▸ Material to process

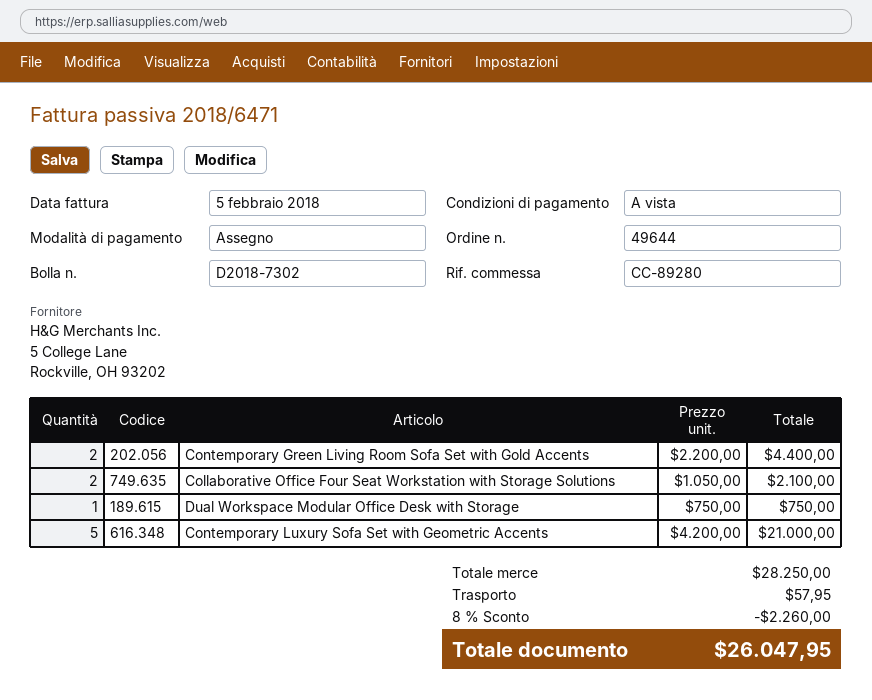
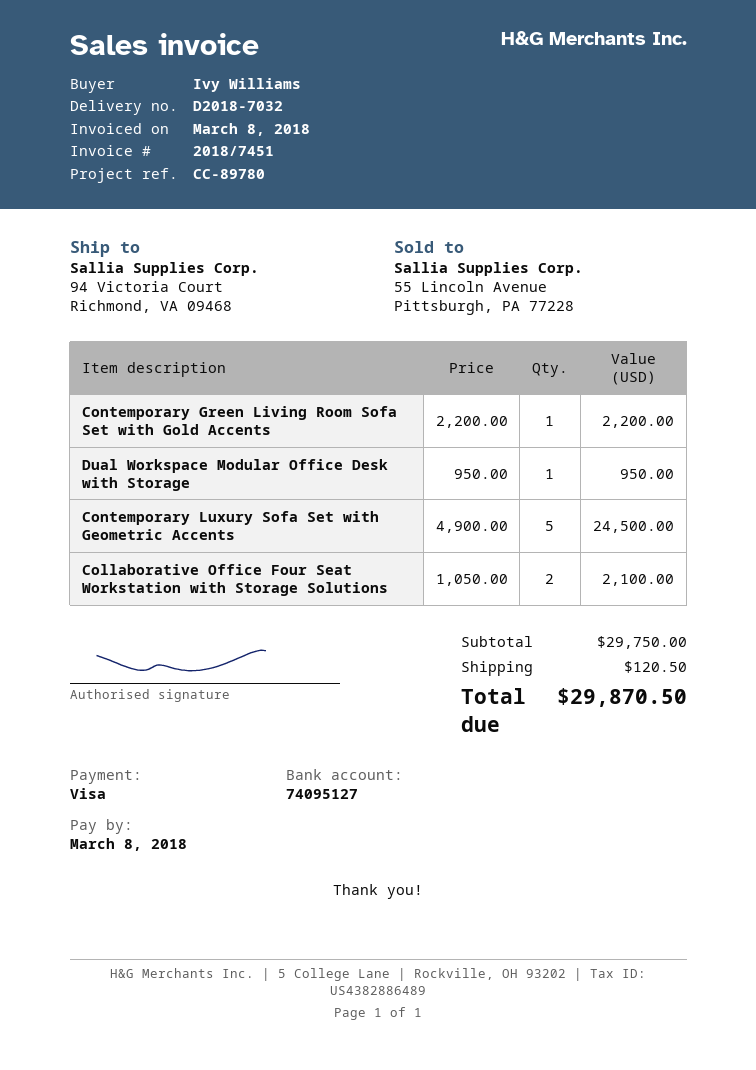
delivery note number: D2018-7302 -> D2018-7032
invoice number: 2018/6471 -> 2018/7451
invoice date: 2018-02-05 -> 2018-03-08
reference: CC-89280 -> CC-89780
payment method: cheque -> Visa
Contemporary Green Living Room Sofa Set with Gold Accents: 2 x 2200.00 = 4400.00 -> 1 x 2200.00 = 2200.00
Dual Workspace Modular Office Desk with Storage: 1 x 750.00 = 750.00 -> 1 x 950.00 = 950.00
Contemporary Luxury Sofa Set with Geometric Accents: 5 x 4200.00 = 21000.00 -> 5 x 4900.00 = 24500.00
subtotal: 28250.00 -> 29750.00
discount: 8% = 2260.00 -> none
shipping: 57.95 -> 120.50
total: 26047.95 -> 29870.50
---
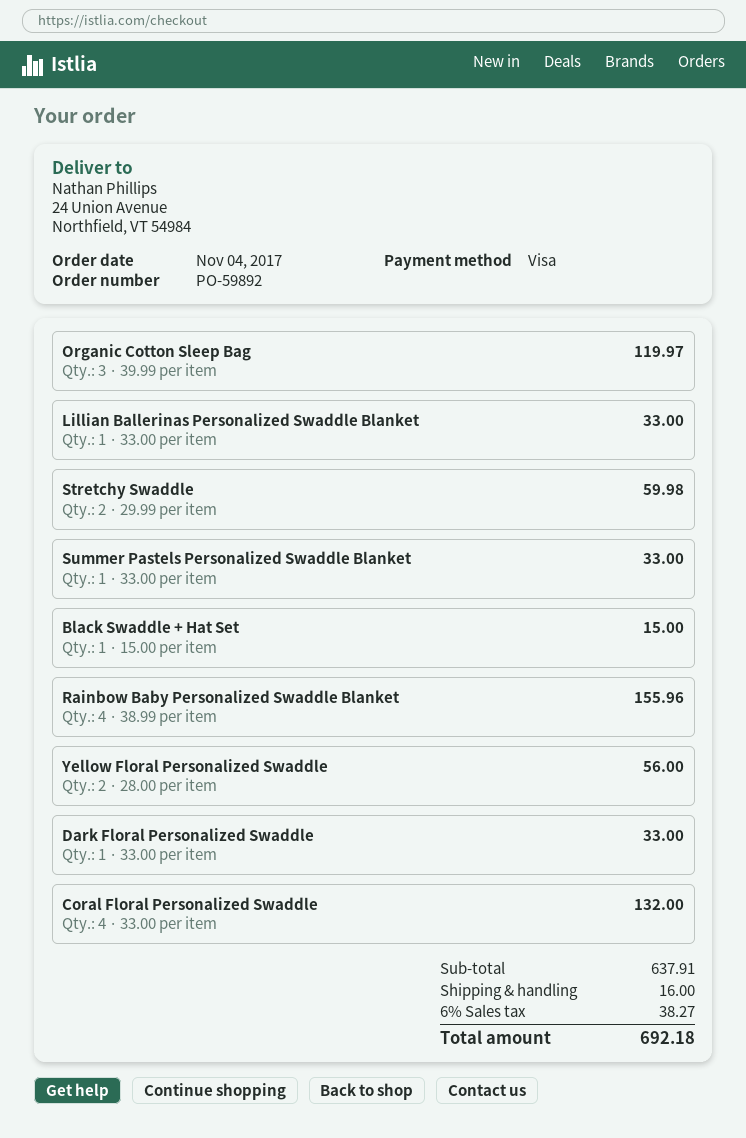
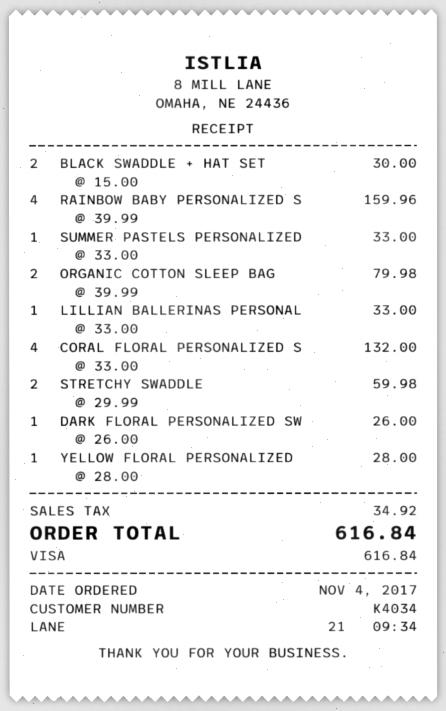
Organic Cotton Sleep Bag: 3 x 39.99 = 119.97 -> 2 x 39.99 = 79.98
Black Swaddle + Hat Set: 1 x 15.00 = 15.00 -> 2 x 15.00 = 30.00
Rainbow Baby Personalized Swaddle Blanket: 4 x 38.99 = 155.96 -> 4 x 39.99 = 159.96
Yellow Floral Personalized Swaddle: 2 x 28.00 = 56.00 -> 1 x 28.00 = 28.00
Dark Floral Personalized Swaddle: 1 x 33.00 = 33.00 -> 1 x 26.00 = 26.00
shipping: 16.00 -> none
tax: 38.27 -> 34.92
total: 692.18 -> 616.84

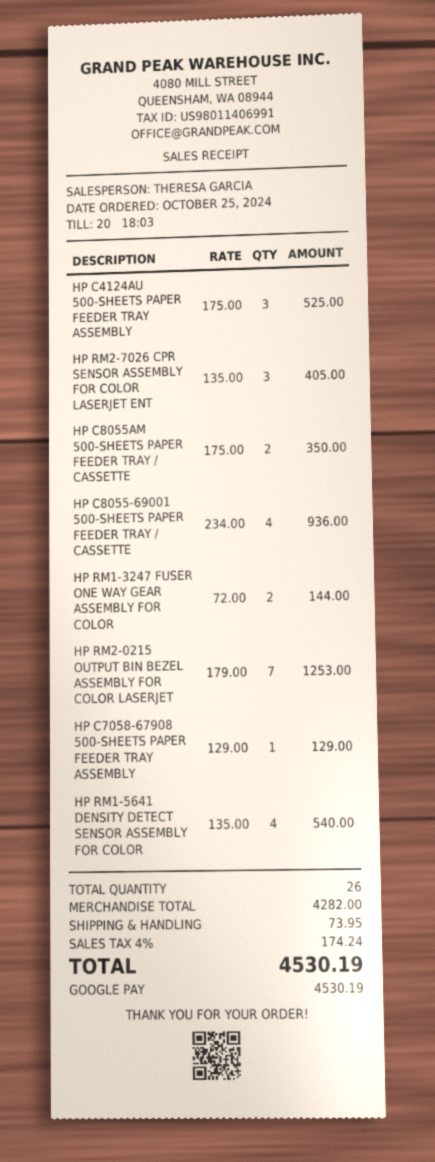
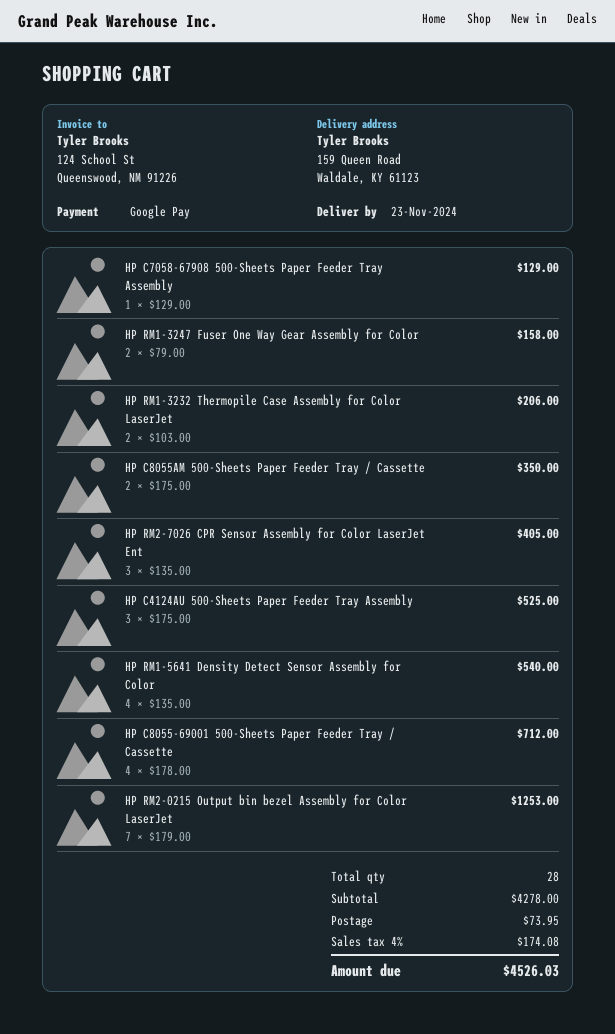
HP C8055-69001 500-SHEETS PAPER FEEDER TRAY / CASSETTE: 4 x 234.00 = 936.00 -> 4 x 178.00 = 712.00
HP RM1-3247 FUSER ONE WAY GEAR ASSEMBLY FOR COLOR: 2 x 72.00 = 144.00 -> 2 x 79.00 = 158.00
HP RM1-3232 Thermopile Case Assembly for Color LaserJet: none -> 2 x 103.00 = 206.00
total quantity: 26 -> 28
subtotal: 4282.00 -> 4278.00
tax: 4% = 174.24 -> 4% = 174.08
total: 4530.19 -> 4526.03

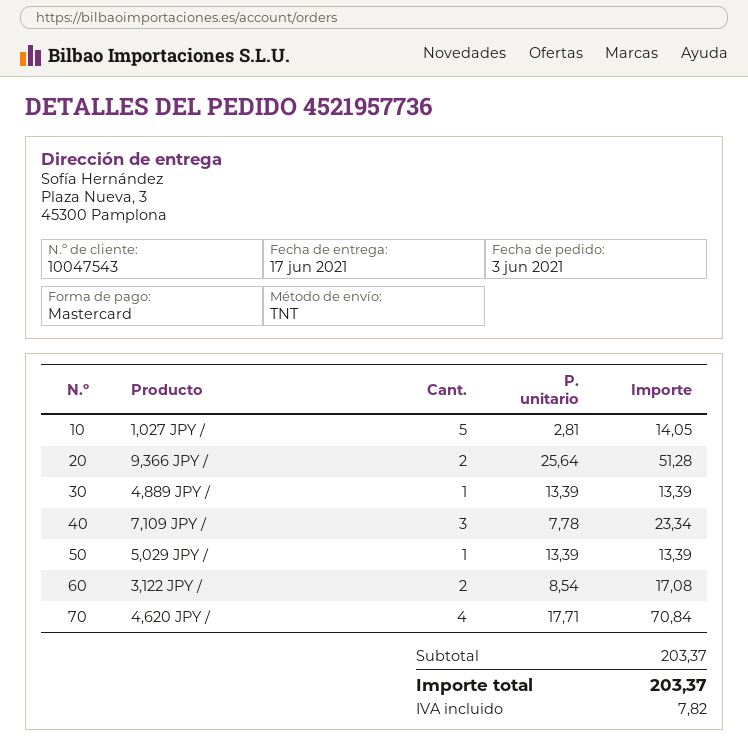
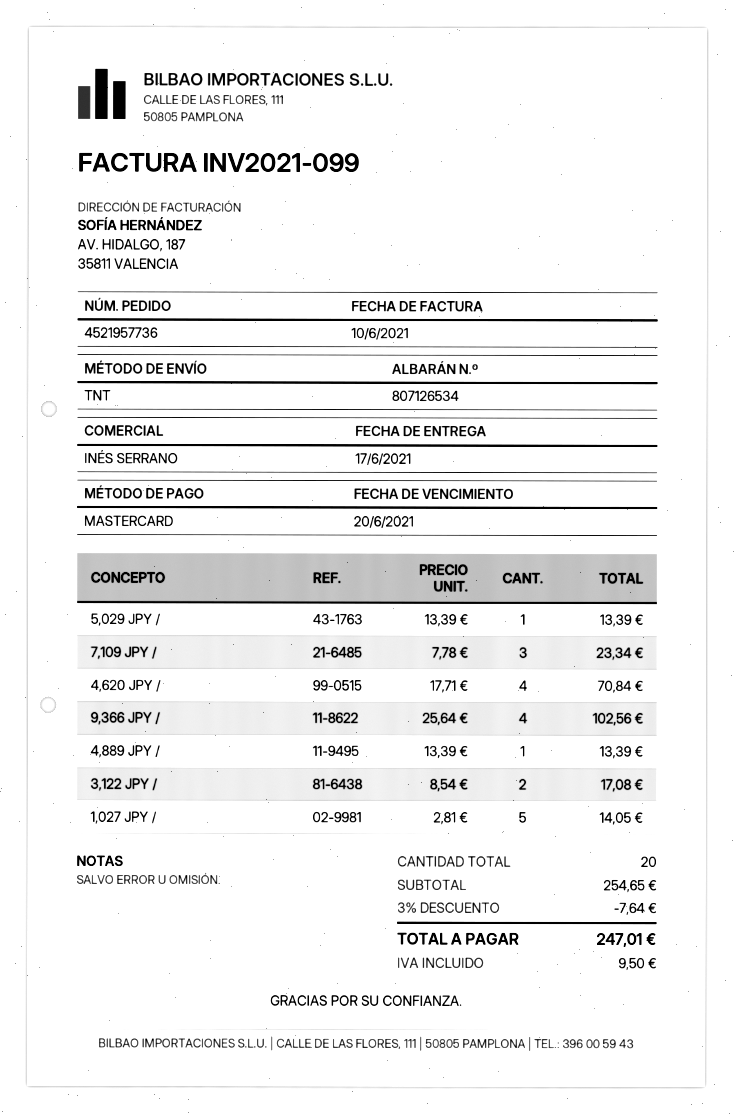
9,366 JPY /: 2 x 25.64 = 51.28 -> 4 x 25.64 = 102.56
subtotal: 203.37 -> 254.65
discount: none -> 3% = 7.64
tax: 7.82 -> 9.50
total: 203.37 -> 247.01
==
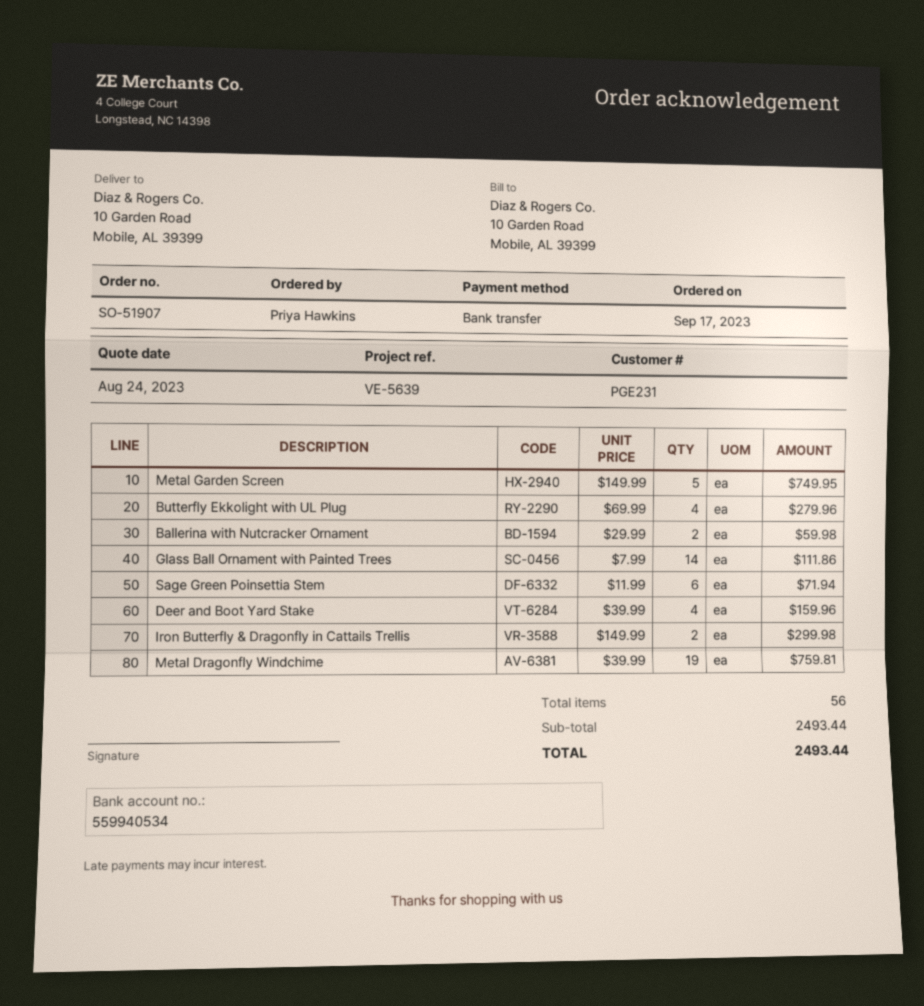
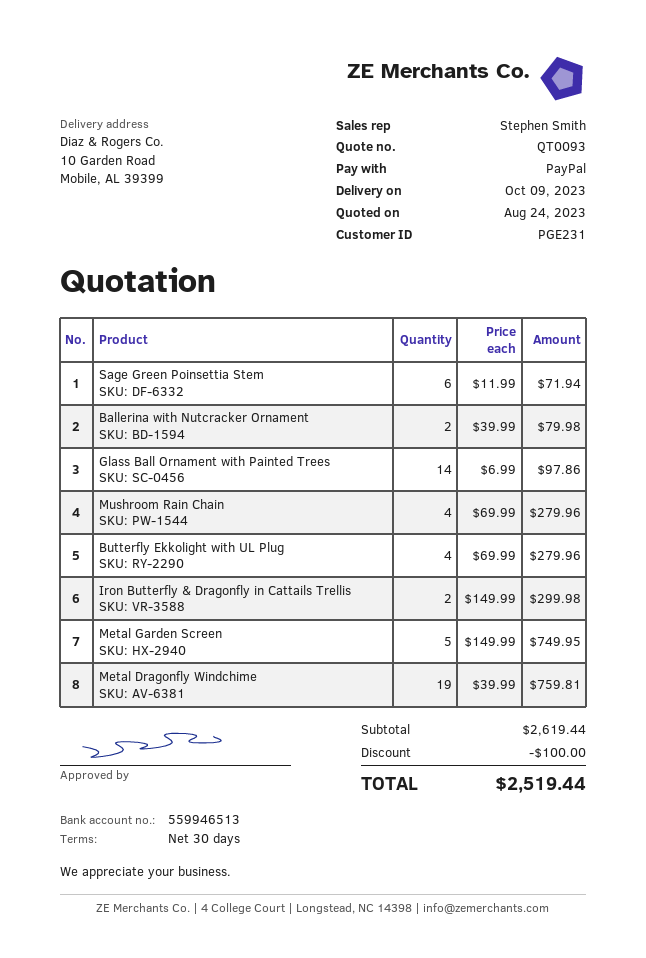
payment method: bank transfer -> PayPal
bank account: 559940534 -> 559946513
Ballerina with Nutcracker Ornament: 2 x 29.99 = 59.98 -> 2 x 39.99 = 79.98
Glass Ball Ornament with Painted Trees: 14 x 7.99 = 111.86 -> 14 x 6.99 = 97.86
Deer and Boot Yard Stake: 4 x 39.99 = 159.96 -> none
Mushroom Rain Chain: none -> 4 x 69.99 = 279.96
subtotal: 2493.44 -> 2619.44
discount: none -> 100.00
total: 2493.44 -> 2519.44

▸ Task description
Pictures in the material above should be skipped; print exactly the lines from the one with "Yellow Floral Personalized" through the one with "HP C8055-69001 500-SHEETS".

▸ Output for this task
Yellow Floral Personalized Swaddle: 2 x 28.00 = 56.00 -> 1 x 28.00 = 28.00
Dark Floral Personalized Swaddle: 1 x 33.00 = 33.00 -> 1 x 26.00 = 26.00
shipping: 16.00 -> none
tax: 38.27 -> 34.92
total: 692.18 -> 616.84

HP C8055-69001 500-SHEETS PAPER FEEDER TRAY / CASSETTE: 4 x 234.00 = 936.00 -> 4 x 178.00 = 712.00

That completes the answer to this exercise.